▸ **Requirement**: When you repeat the entries, reproduce each line exactly and omit every picture.

┏━━

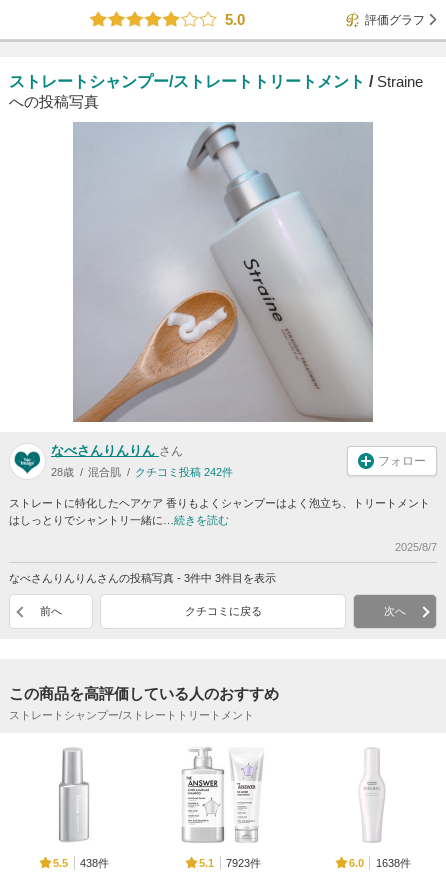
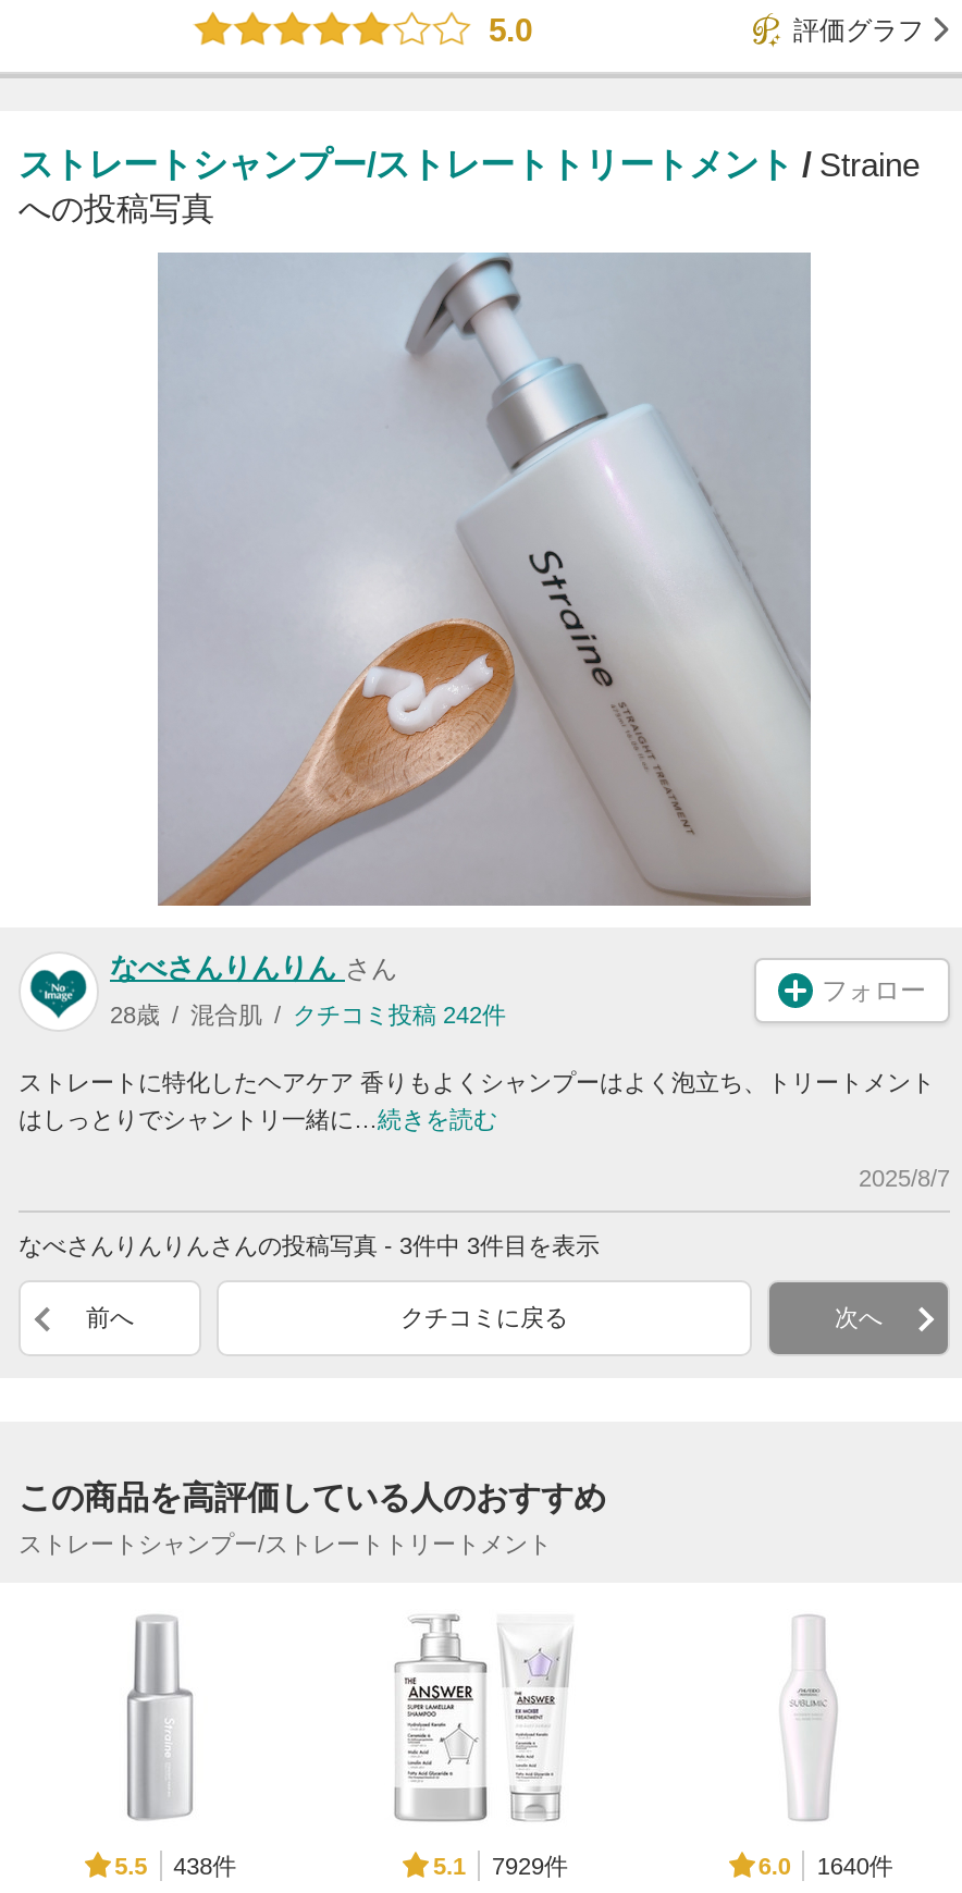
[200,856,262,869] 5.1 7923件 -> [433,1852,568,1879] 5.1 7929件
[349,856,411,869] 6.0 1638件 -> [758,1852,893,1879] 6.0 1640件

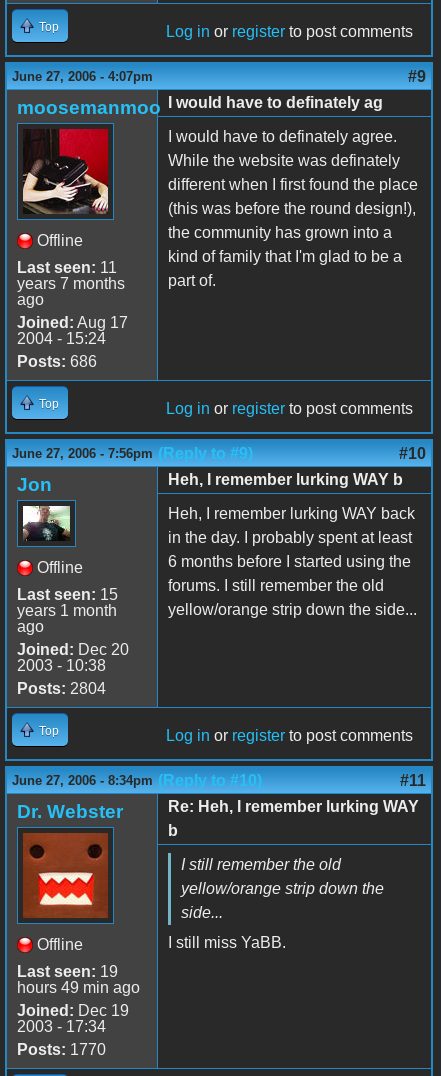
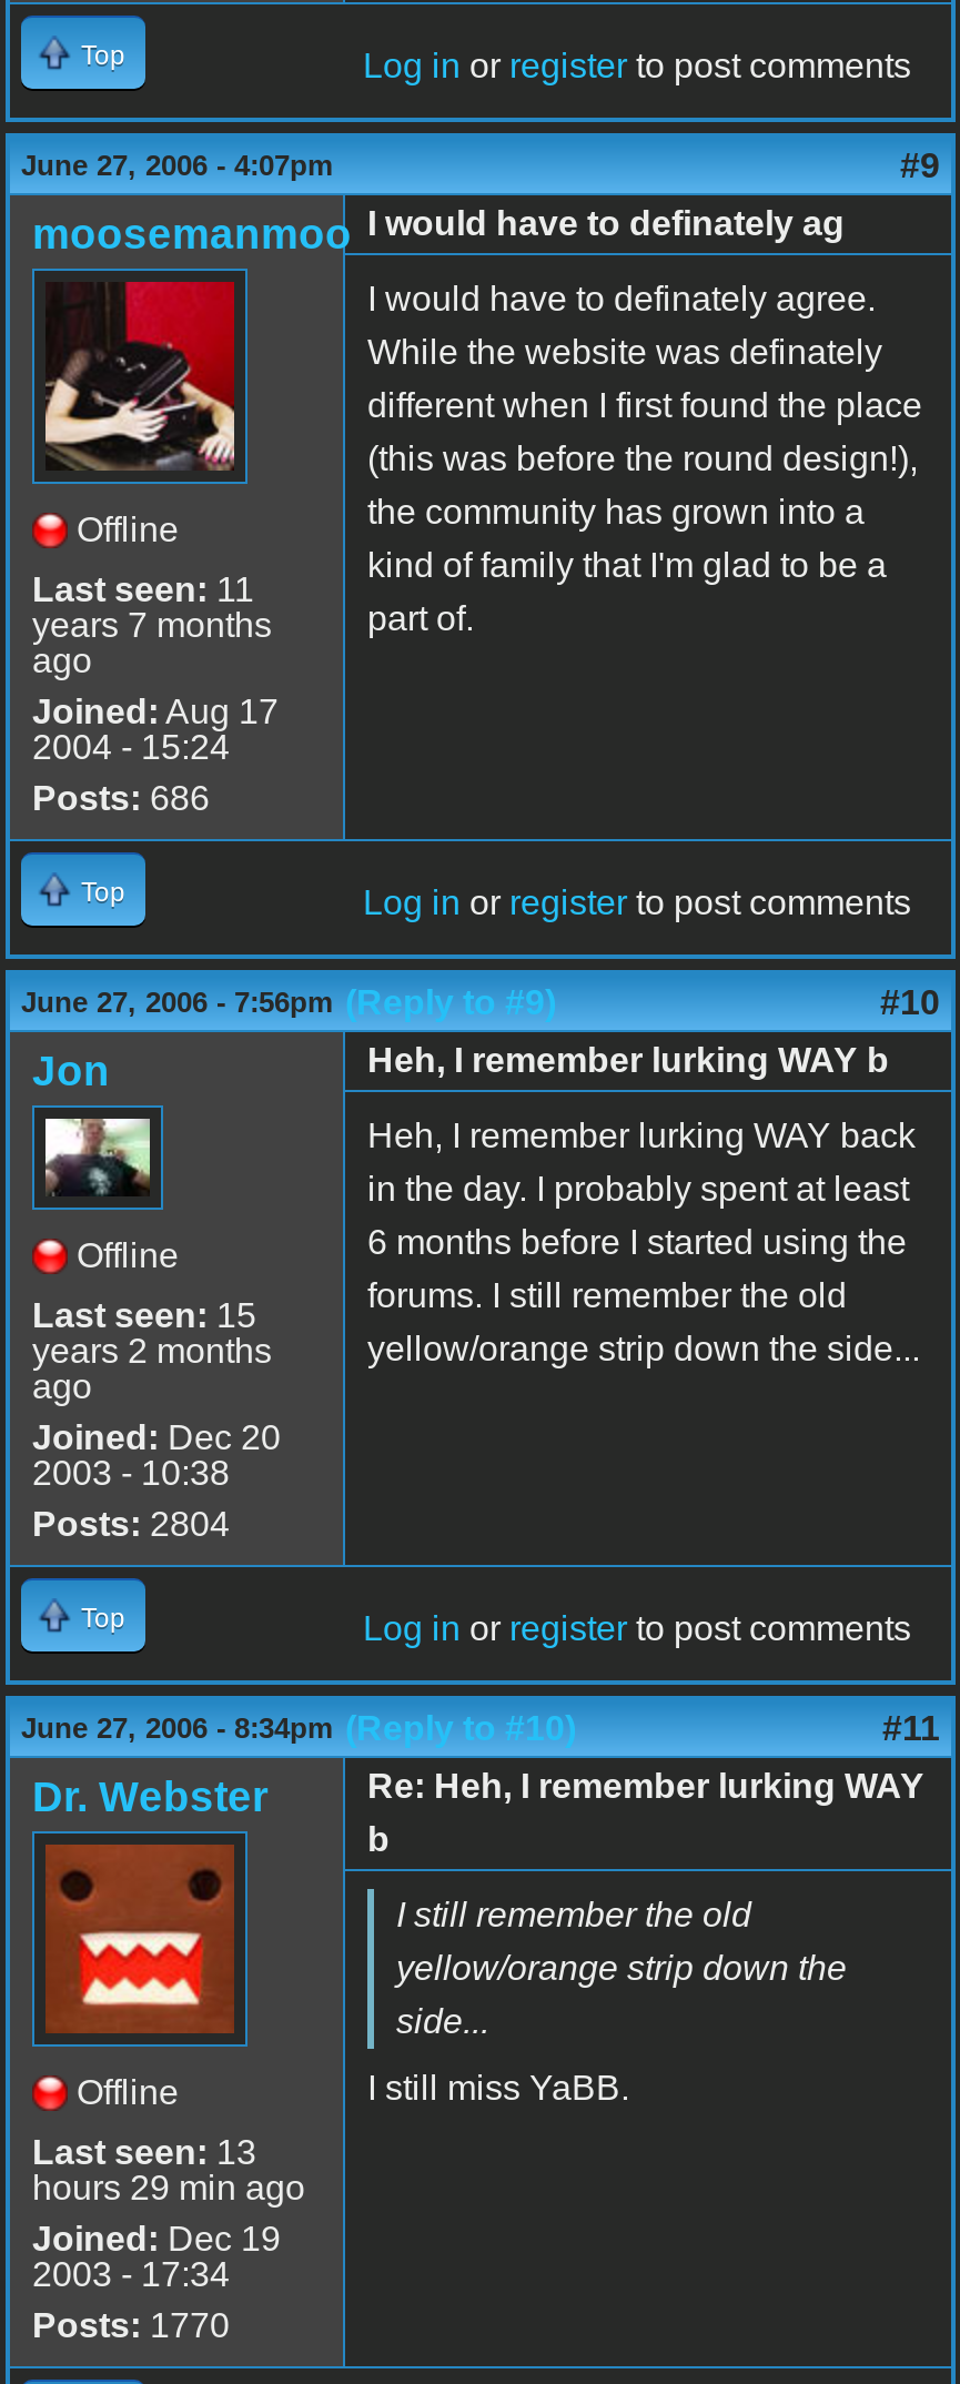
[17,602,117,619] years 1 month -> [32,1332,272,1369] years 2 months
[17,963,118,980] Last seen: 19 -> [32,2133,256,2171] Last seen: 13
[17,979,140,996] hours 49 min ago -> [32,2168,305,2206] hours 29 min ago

┗━━

▸ **Result of this exercise**:
[200,856,262,869] 5.1 7923件 -> [433,1852,568,1879] 5.1 7929件
[349,856,411,869] 6.0 1638件 -> [758,1852,893,1879] 6.0 1640件

[17,602,117,619] years 1 month -> [32,1332,272,1369] years 2 months
[17,963,118,980] Last seen: 19 -> [32,2133,256,2171] Last seen: 13
[17,979,140,996] hours 49 min ago -> [32,2168,305,2206] hours 29 min ago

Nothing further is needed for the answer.